→ EXERCISE REQUIREMENTS:
All of the data that follows should be retyped exactly, please, except the pictures.

→ ENTRIES PROVIDED:
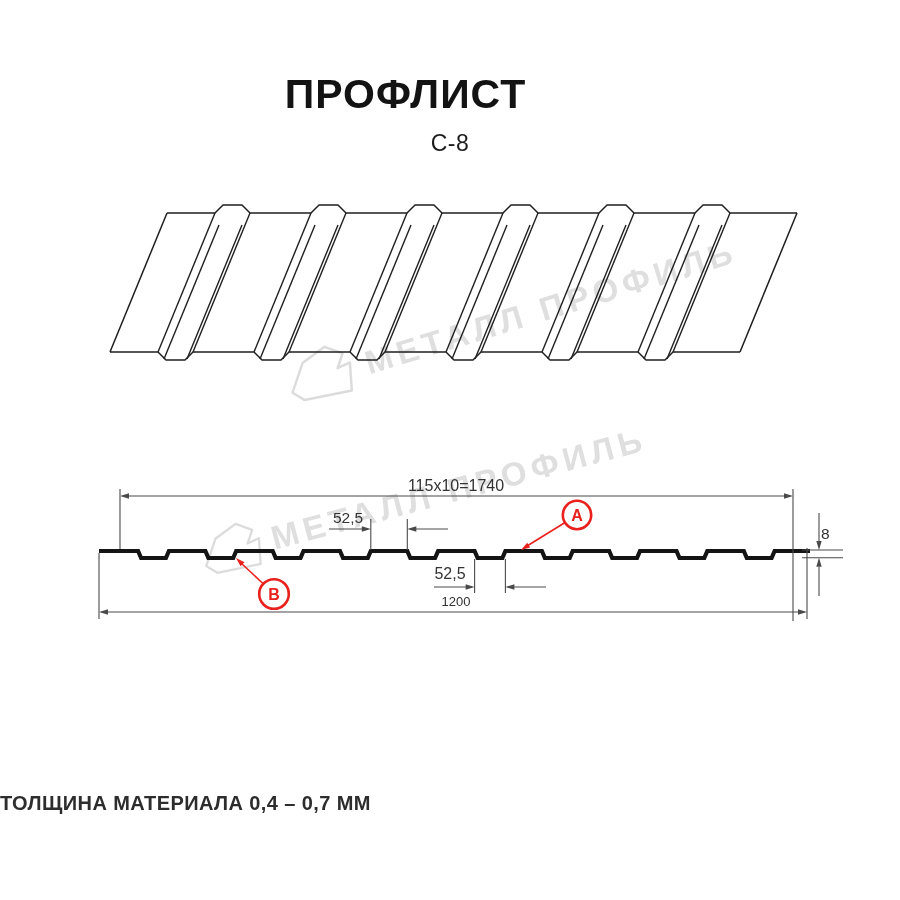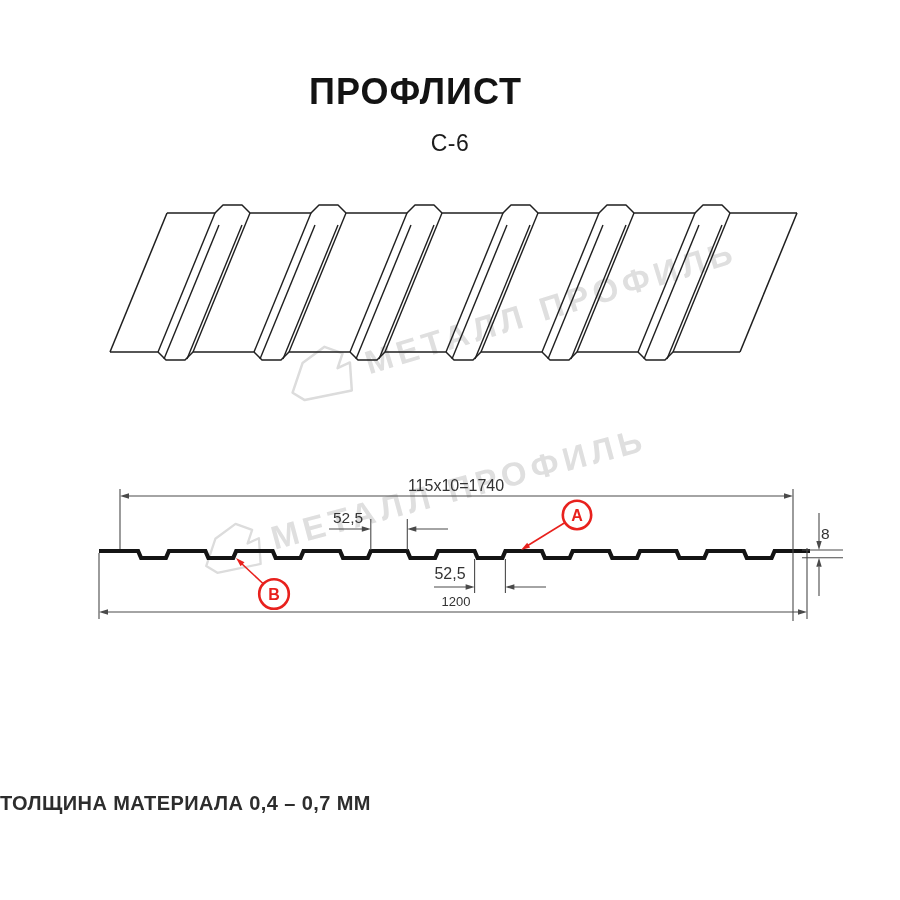--- a/index.html
+++ b/index.html
@@ -5,8 +5,8 @@
   html,body{margin:0;padding:0;background:#fff;}
   #page{position:relative;width:900px;height:900px;background:#fff;overflow:hidden;
         font-family:"Liberation Sans",sans-serif;}
-  .title{position:absolute;left:12px;top:71px;width:807px;text-align:center;
-         font-size:36px;font-weight:bold;letter-spacing:1px;color:#131313;margin:0;}
+  .title{position:absolute;left:2px;top:71px;width:807px;text-align:center;
+         font-size:41px;font-weight:bold;letter-spacing:1px;color:#131313;margin:0;}
   .subtitle{position:absolute;left:0;top:130px;width:900px;text-align:center;
          font-size:23px;font-weight:normal;letter-spacing:.5px;color:#1c1c1c;}
   .watermark-text{position:absolute;white-space:nowrap;font-weight:bold;

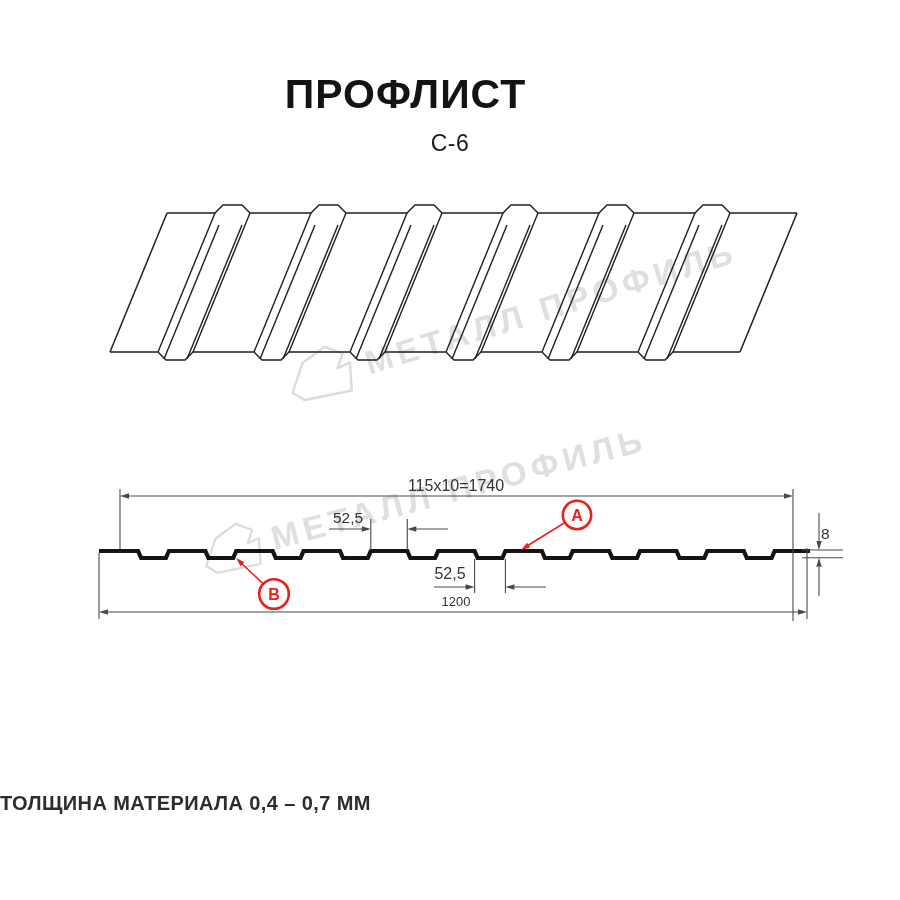--- a/index.html
+++ b/index.html
@@ -30,7 +30,7 @@
 <div id="page">
 
   <h1 class="title">ПРОФЛИСТ</h1>
-  <div class="subtitle">С-6</div>
+  <div class="subtitle">С-8</div>
 
   <svg class="wm-logo" style="left:288px;top:344px;transform:rotate(-8deg);" width="74" height="56" viewBox="0 0 74 56">
     <path d="M2,44 L16,16 L40,3 L57,12 L50,26 L63,22 L61,50 L13,53 Z" fill="none" stroke="#dcdcdc" stroke-width="2.5" stroke-linejoin="round"></path>

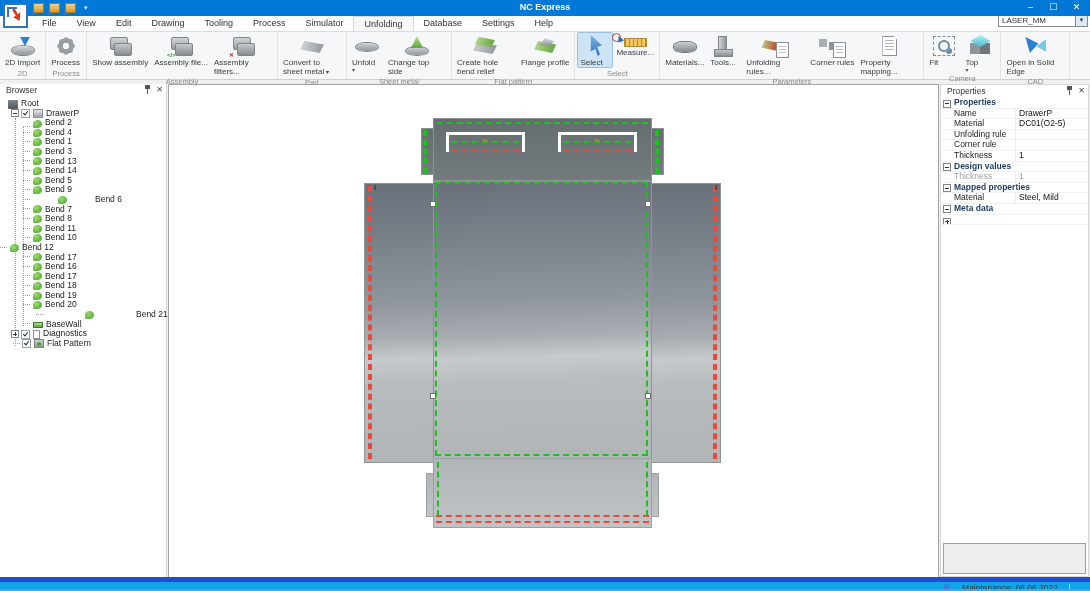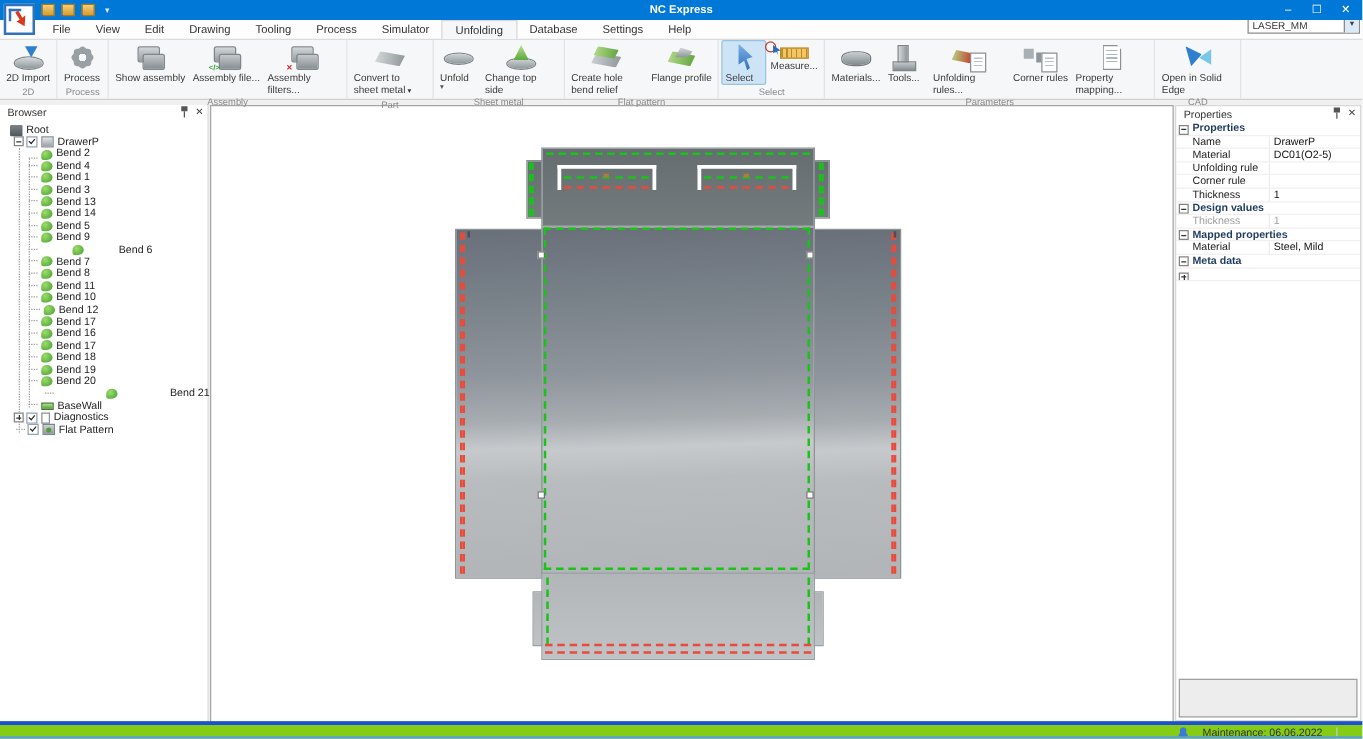--- a/index.html
+++ b/index.html
@@ -313,6 +313,20 @@
     <div class="rgroup">
       <div class="rbuttons">
         <div class="rbtn">
+          <span class="ric i-fit"></span>
+          <div class="rlabel">Fit</div>
+        </div>
+        <div class="rbtn">
+          <span class="ric i-cube-top"></span>
+          <div class="rlabel">Top</div>
+          <div class="caret-below">▾</div>
+        </div>
+      </div>
+      <div class="rglabel">Camera</div>
+    </div>
+    <div class="rgroup">
+      <div class="rbuttons">
+        <div class="rbtn">
           <span class="ric i-solid-edge"></span>
           <div class="rlabel">Open in Solid Edge</div>
         </div>

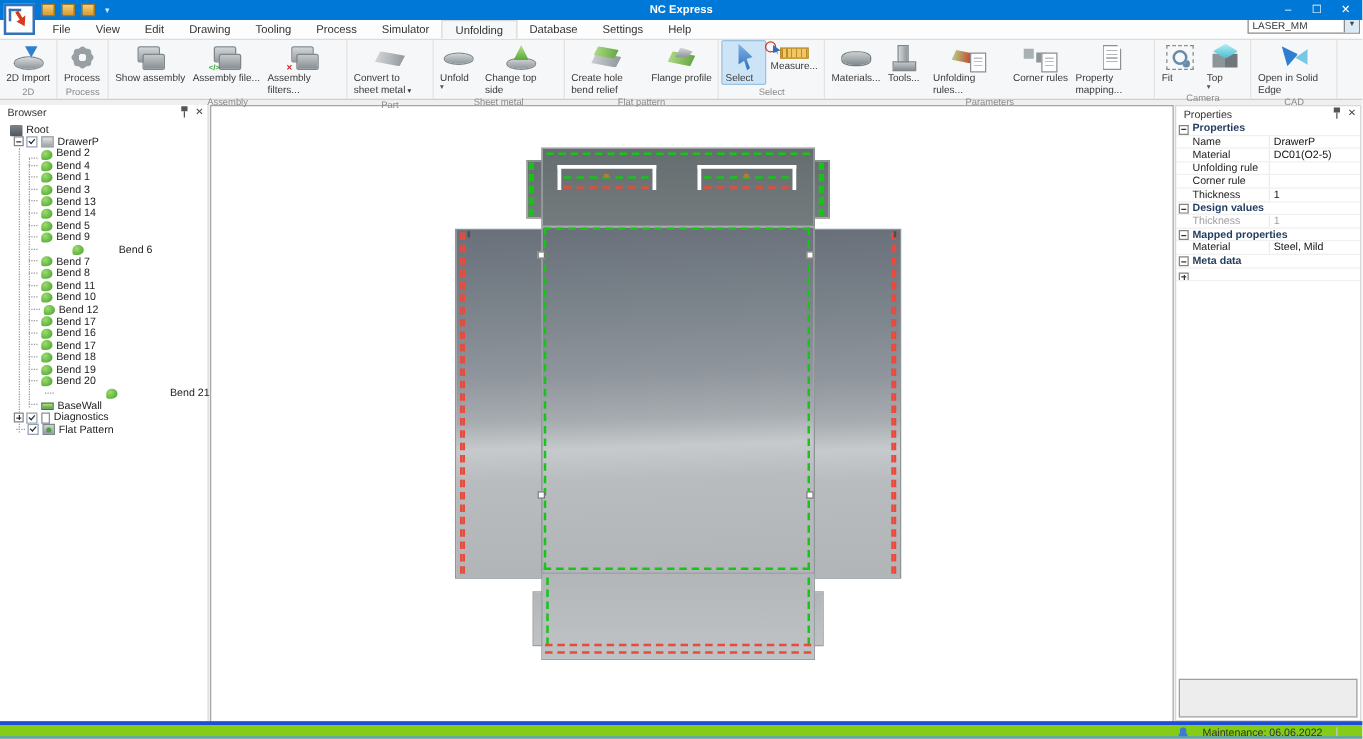--- a/index.html
+++ b/index.html
@@ -421,7 +421,7 @@
         <span class="ticon t-bend"></span>
         <span class="tlabel">Bend 10</span>
       </div>
-      <div class="trow" style=" margin-left: 25px;">
+      <div class="trow" style="">
         <span class="stub"></span>
         <span class="ticon t-bend"></span>
         <span class="tlabel">Bend 12</span>

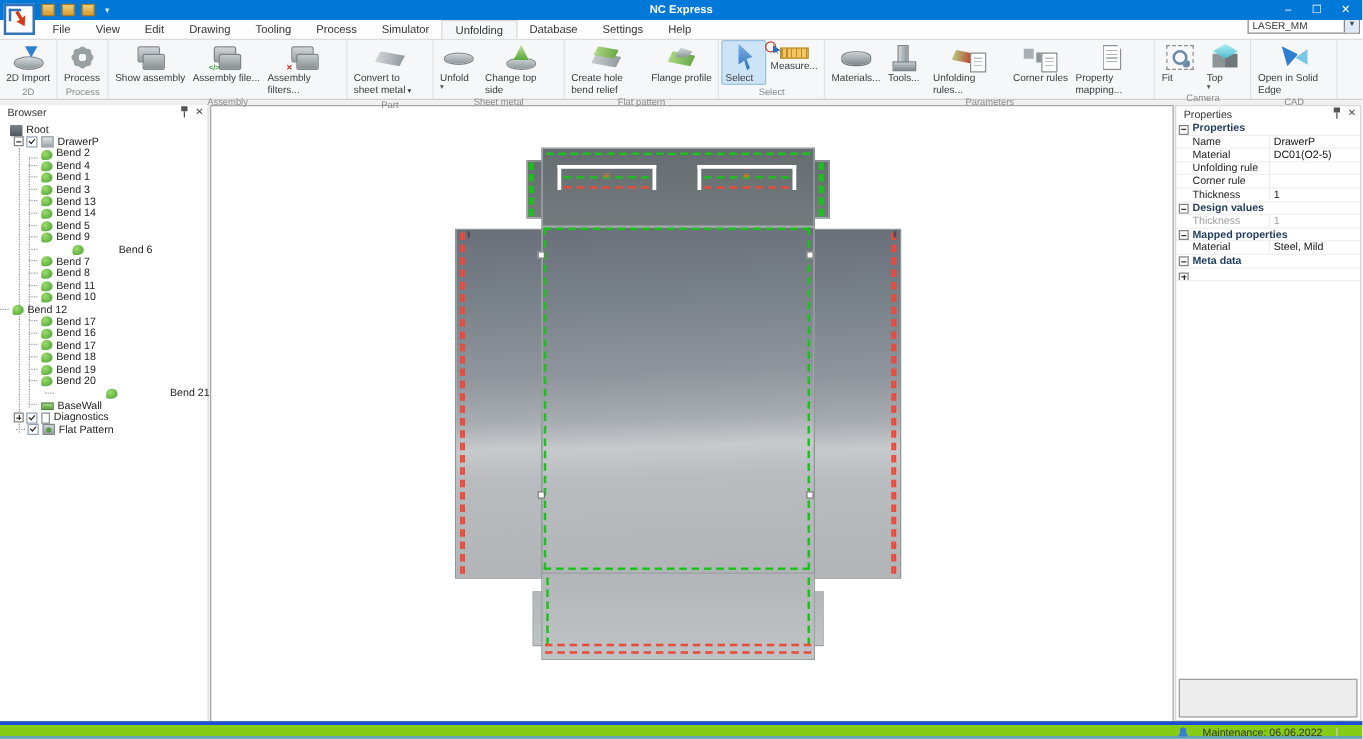--- a/index.html
+++ b/index.html
@@ -144,7 +144,7 @@
   .dot{width:4px;height:3px;background:#b5793f;z-index:4}
   .tick{width:2px;height:5px;background:#4a4f52;z-index:4}
   
-  .statusbar{position:absolute;left:0;bottom:0;width:100%;height:14px;background:#84cc16;border-top:3px solid #1d4ed8;box-sizing:border-box}
+  .statusbar{position:absolute;left:0;bottom:0;width:100%;height:14px;background:#0ea5e9;border-top:5px solid #1d4ed8;box-sizing:border-box}
   .statusbar .blue-edge{position:absolute;left:0;bottom:0;width:100%;height:2px;background:#5a9fd4}
   .maint-ic{position:absolute;left:944px;top:2px;width:5px;height:8px;background:#3a7bd5;border-radius:2px 2px 0 0}
   .maint-ic::after{content:"";position:absolute;left:-1px;top:5px;width:7px;height:2px;background:#3a7bd5}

→ WRITTEN ANSWER:
--- a/index.html
+++ b/index.html
@@ -5,8 +5,8 @@
   html,body{margin:0;padding:0;background:#fff;}
   #page{position:relative;width:900px;height:900px;background:#fff;overflow:hidden;
         font-family:"Liberation Sans",sans-serif;}
-  .title{position:absolute;left:12px;top:71px;width:807px;text-align:center;
-         font-size:36px;font-weight:bold;letter-spacing:1px;color:#131313;margin:0;}
+  .title{position:absolute;left:2px;top:71px;width:807px;text-align:center;
+         font-size:41px;font-weight:bold;letter-spacing:1px;color:#131313;margin:0;}
   .subtitle{position:absolute;left:0;top:130px;width:900px;text-align:center;
          font-size:23px;font-weight:normal;letter-spacing:.5px;color:#1c1c1c;}
   .watermark-text{position:absolute;white-space:nowrap;font-weight:bold;

--- a/index.html
+++ b/index.html
@@ -30,7 +30,7 @@
 <div id="page">
 
   <h1 class="title">ПРОФЛИСТ</h1>
-  <div class="subtitle">С-6</div>
+  <div class="subtitle">С-8</div>
 
   <svg class="wm-logo" style="left:288px;top:344px;transform:rotate(-8deg);" width="74" height="56" viewBox="0 0 74 56">
     <path d="M2,44 L16,16 L40,3 L57,12 L50,26 L63,22 L61,50 L13,53 Z" fill="none" stroke="#dcdcdc" stroke-width="2.5" stroke-linejoin="round"></path>

--- a/index.html
+++ b/index.html
@@ -313,6 +313,20 @@
     <div class="rgroup">
       <div class="rbuttons">
         <div class="rbtn">
+          <span class="ric i-fit"></span>
+          <div class="rlabel">Fit</div>
+        </div>
+        <div class="rbtn">
+          <span class="ric i-cube-top"></span>
+          <div class="rlabel">Top</div>
+          <div class="caret-below">▾</div>
+        </div>
+      </div>
+      <div class="rglabel">Camera</div>
+    </div>
+    <div class="rgroup">
+      <div class="rbuttons">
+        <div class="rbtn">
           <span class="ric i-solid-edge"></span>
           <div class="rlabel">Open in Solid Edge</div>
         </div>

--- a/index.html
+++ b/index.html
@@ -421,7 +421,7 @@
         <span class="ticon t-bend"></span>
         <span class="tlabel">Bend 10</span>
       </div>
-      <div class="trow" style=" margin-left: 25px;">
+      <div class="trow" style="">
         <span class="stub"></span>
         <span class="ticon t-bend"></span>
         <span class="tlabel">Bend 12</span>

--- a/index.html
+++ b/index.html
@@ -144,7 +144,7 @@
   .dot{width:4px;height:3px;background:#b5793f;z-index:4}
   .tick{width:2px;height:5px;background:#4a4f52;z-index:4}
   
-  .statusbar{position:absolute;left:0;bottom:0;width:100%;height:14px;background:#84cc16;border-top:3px solid #1d4ed8;box-sizing:border-box}
+  .statusbar{position:absolute;left:0;bottom:0;width:100%;height:14px;background:#0ea5e9;border-top:5px solid #1d4ed8;box-sizing:border-box}
   .statusbar .blue-edge{position:absolute;left:0;bottom:0;width:100%;height:2px;background:#5a9fd4}
   .maint-ic{position:absolute;left:944px;top:2px;width:5px;height:8px;background:#3a7bd5;border-radius:2px 2px 0 0}
   .maint-ic::after{content:"";position:absolute;left:-1px;top:5px;width:7px;height:2px;background:#3a7bd5}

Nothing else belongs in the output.